Google (+1.38%) stomps analyst estimates by outperforming last quarter revenue projections
Google’s cloud computing business reported separately for the first time, suggesting that the tech giant is concentrating more efforts on what is likely to be a key revenue generator and diversifier for its various assets in the coming days
As Covid-19 vaccines started getting approved towards the end of last year, cautiously optimistic advertisers bumped up their ad spending and pushed Google’s ad revenues way beyond Wall Street estimates.
A holiday shopping season that was almost entirely online saw advertisers take the opportunity to advertise in the very medium that consumers were buying from – online.
Revenue at Google soared by 23% as the tech giant reported one of its strongest quarters in years as advertisers sought to reach customers in the most effective way during the pandemic.
And while a new dependence on e-commerce by retailers led the recovery, the last quarter of 2020 also featured firms in the hardest hit sectors including travel and entertainment, start to advertise again on optimism over vaccines and a gradual opening up of the global economy.
Significantly, Google reported the performance of its cloud computing division for the first time, suggesting that it may seek to highlight the importance of that segment as a key driver of growth in the coming days.
Google Cloud reported an operating loss of US$1.24 billion in the last quarter and US$5.6 billion for the year as it gains its footing and mounts a challenge to incumbent Amazon Web Services and Microsoft’s Azure cloud businesses.

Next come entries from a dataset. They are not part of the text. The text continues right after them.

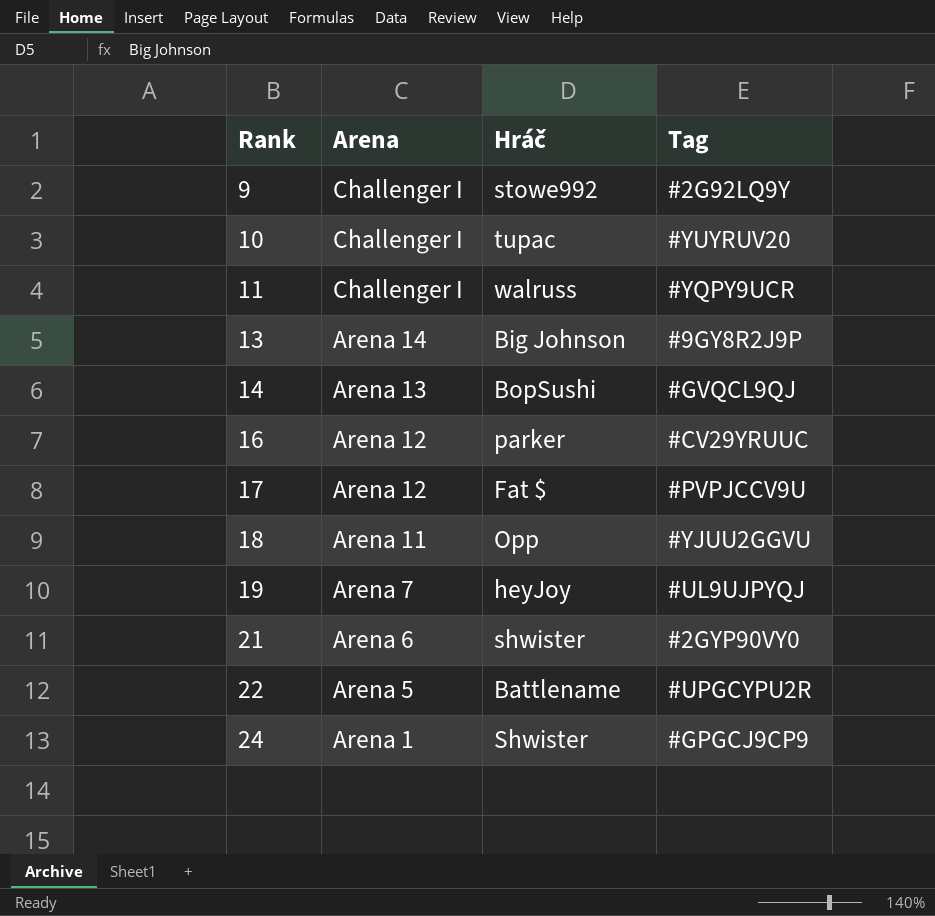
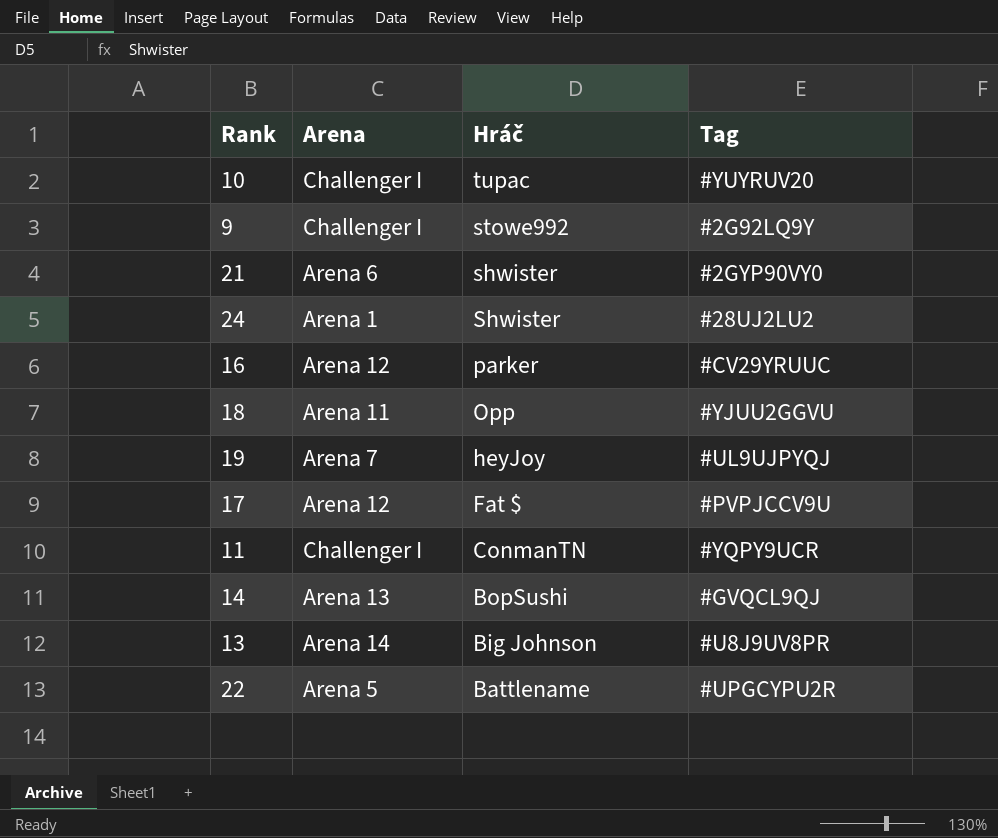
row order: Rank ascending -> Hráč descending
24 | Tag: #GPGCJ9CP9 -> #28UJ2LU2
11 | Hráč: walruss -> ConmanTN
13 | Tag: #9GY8R2J9P -> #U8J9UV8PR

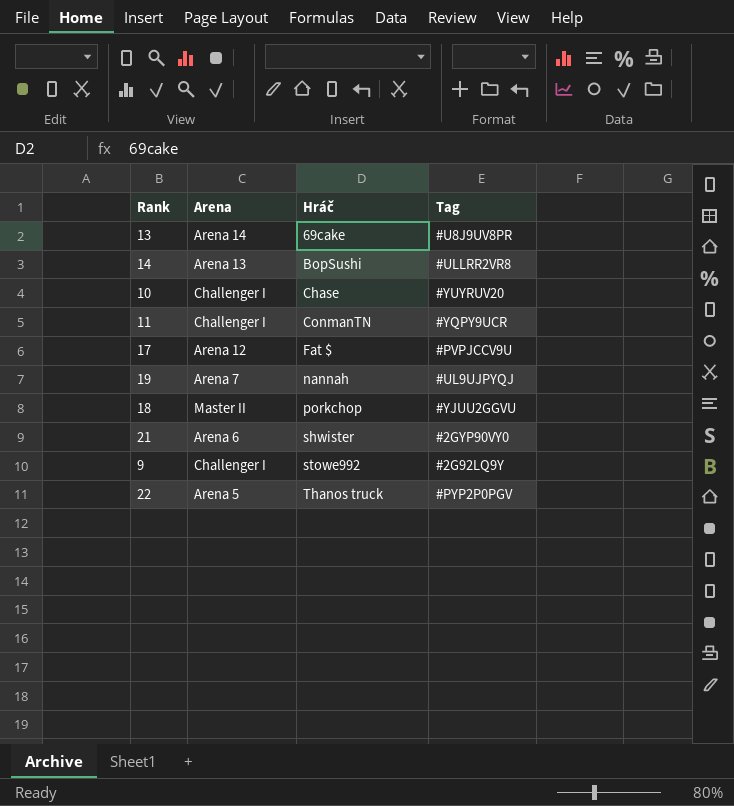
row order: Hráč descending -> Hráč ascending
row 24: Arena 1 | Shwister | #28UJ2LU2 -> none
row 16: Arena 12 | parker | #CV29YRUUC -> none
13 | Hráč: Big Johnson -> 69cake
14 | Tag: #GVQCL9QJ -> #ULLRR2VR8
10 | Hráč: tupac -> Chase
19 | Hráč: heyJoy -> nannah
18 | Arena: Arena 11 -> Master II
18 | Hráč: Opp -> porkchop
22 | Hráč: Battlename -> Thanos truck
22 | Tag: #UPGCYPU2R -> #PYP2P0PGV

Analysts were unperturbed by the losses at Google’s cloud division and while many had been expecting the business unit to turn a profit, most recognized the longer term value of its investments in the business with a backlog that stood at nearly US$30 billion.
As working from home becomes a durable business practice in the longer term, Google’s investment in cloud is likely to pay off, similar to the way Amazon Web Services division bled money for years before becoming a massive driver of their bottom line.
Google’s cloud division growth accelerated by 2% in the last quarter with revenue increasing a whopping 47% to US$3.8 billion and remains the fastest growing business unit under the Google umbrella.